#### ASSIGNMENT:
If a line in the material below holds the string "random", tally it, then give the tally alone.

--------------------------------------------------

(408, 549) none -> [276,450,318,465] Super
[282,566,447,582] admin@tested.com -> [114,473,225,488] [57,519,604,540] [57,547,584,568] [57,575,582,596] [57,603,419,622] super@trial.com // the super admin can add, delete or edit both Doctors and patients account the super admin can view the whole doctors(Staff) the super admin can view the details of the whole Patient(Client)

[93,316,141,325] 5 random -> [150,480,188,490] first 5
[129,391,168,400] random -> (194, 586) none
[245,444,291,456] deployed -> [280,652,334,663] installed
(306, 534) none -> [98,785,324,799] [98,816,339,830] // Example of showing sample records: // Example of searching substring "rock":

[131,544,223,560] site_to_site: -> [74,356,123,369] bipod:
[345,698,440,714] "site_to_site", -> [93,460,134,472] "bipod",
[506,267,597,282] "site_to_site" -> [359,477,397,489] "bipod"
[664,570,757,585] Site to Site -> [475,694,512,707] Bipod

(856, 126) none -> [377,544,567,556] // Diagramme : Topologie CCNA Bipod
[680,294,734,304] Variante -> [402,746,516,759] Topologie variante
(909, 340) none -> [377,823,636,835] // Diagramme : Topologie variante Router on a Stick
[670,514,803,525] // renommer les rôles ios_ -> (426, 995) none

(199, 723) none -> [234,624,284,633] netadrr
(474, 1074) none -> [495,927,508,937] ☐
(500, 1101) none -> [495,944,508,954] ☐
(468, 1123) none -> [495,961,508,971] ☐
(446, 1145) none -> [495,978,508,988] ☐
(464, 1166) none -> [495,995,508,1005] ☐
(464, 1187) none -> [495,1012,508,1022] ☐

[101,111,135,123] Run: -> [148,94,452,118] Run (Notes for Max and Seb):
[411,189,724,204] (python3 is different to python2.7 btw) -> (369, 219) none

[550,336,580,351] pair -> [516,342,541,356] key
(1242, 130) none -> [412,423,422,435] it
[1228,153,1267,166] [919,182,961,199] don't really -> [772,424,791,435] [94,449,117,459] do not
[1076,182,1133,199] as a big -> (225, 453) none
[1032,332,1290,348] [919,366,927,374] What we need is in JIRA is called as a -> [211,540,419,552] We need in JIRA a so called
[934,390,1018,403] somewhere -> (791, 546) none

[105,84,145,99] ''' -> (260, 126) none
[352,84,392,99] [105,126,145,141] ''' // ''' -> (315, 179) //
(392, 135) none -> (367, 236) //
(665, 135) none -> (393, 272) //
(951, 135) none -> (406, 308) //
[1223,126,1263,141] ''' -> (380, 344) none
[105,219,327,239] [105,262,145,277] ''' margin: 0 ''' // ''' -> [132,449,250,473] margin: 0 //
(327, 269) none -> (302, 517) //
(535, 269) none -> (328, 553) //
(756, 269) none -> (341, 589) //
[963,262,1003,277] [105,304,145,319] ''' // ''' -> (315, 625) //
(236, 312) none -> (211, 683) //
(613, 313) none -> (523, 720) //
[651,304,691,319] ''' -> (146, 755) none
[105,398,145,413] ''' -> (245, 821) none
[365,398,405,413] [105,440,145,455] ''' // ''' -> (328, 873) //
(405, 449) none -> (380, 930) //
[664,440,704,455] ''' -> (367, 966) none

--------------------------------------------------

#### SOLUTION TO THIS TASK:
2